The ETS was introduced across the EU on January 1, 2005. The program covers approximately 12,000 installations in 31 countries, equating to roughly 45 % of the EU’s total greenhouse gas emissions. Since January 1, 2012 the aviation sector has also been included under the ETS. However, while this extension of the ETS was done in the hopes of encompassing all flights taking off from and landing on EU territory, the decision was met with strong protest from other nations, including China, Russia, and the United States. As a result, for the time being only intra-European flights are covered under the program.
January 1, 2013 marked the beginning of the third trading period (2013-2020) of the ETS. This trading period is governed by markedly different rules than those governing the second trading period, from 2008 - 2012. These new rules are based on a 2009 amending directive, which set an extremely sharp emissions reduction commitment effective in 2013: a 21 % reduction in greenhouse gas emissions by 2020 from 2005 levels. Additionally, since 2013 as a matter of law emissions allowances have mainly been allocated by auction, marking an end to the previous period in which certificates were given out by governments at no cost.
The overall viability of the ETS system is impacted by Europe’s ongoing economic and financial crisis. A sluggish economy has resulted in occasionally extreme slumps in production, and thus decreases in emissions subject to the ETS. However, as the allocation amounts (aka the ‘cap’) were established under law in advance of and irrespective of actual production and emissions levels, the amount of allowances cannot be adjusted to reflect this reality. This has resulted in a surplus of allowances and a drop in allowance price in response to imbalance between supply and demand. Thus, the instrument ETS as such works as expected: a drop in demand entails lower prices.
The resulting relatively low CO2 price prompted calls for political intervention on the grounds that the ETS has not produced the intended effect of steering the transition to a low carbon economy. Such intervention, including calls to implement price raising measures, are not supported by the BDI. The BDI has always strongly opposed attempts at price control, as doing so would undermine the rationale of the instrument, which is explicitly designed for volume control.

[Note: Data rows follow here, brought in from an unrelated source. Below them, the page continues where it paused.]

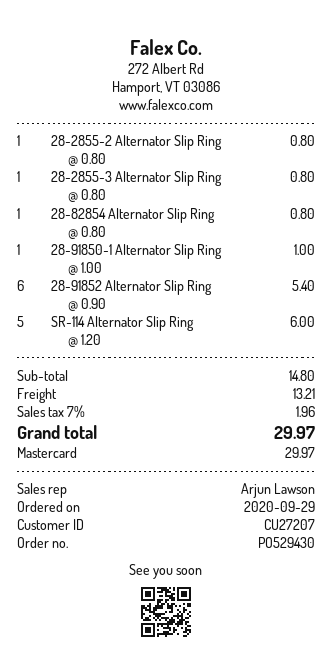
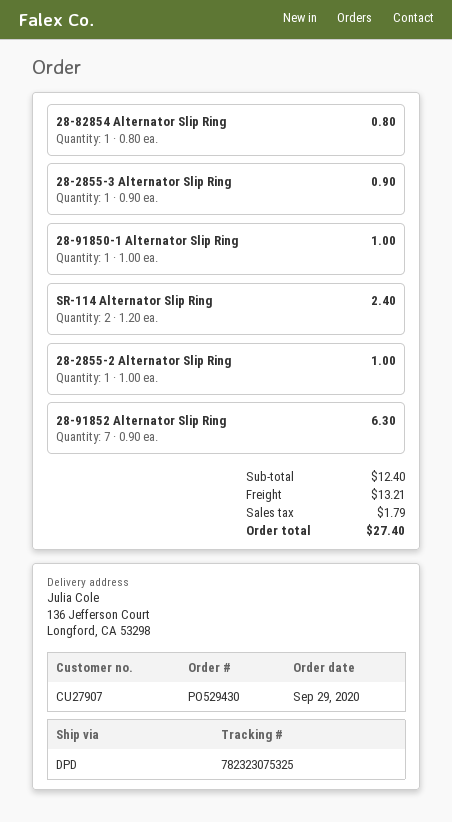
customer number: CU27207 -> CU27907
28-2855-2 Alternator Slip Ring: 1 x 0.80 = 0.80 -> 1 x 1.00 = 1.00
28-2855-3 Alternator Slip Ring: 1 x 0.80 = 0.80 -> 1 x 0.90 = 0.90
28-91852 Alternator Slip Ring: 6 x 0.90 = 5.40 -> 7 x 0.90 = 6.30
SR-114 Alternator Slip Ring: 5 x 1.20 = 6.00 -> 2 x 1.20 = 2.40
subtotal: 14.80 -> 12.40
tax: 1.96 -> 1.79
total: 29.97 -> 27.40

That said, it must be acknowledged that the ongoing oversupply in the ETS is incompatible with the basic principles of emissions trading, which by definition is predicated on and indeed only works with a shortage of allowances. A so-called Market Stability Reserve (MSR) has been devised in the meantime to re-establish a certain scarcity in the market. This MSR is to control the total number of allowances in circulation as of 1 January 2019. Transfers in and out of the reserve would make the CO2 market more resistant to severe demand shocks. Furthermore, such a remedy should help establish greenhouse gas emissions reduction as the key objective and the market-based ETS as key instrument, goals the BDI has long advocated for.
In July 2015, the European Commission presented its legislative proposal for ETS reform with respect to the fourth trading period, to begin in 2021. The proposal stipulates a significantly increased contribution to overall EU emissions reductions from installations subject to the ETS, as it includes an emissions reduction target of 43 % by 2030 as compared to 2005. Given the current and future challenges the ETS incumbents have to face, the BDI insists that when it comes to a going beyond 2020 a thorough public debate and discussion is needed. In particular, the international context in which European climate policy takes place should be taken into account, as well as consistency and coherence in climate and energy policy. The BDI will continue to constructively engage in this debate on the structural adjustments to the EU ETS for future trading periods.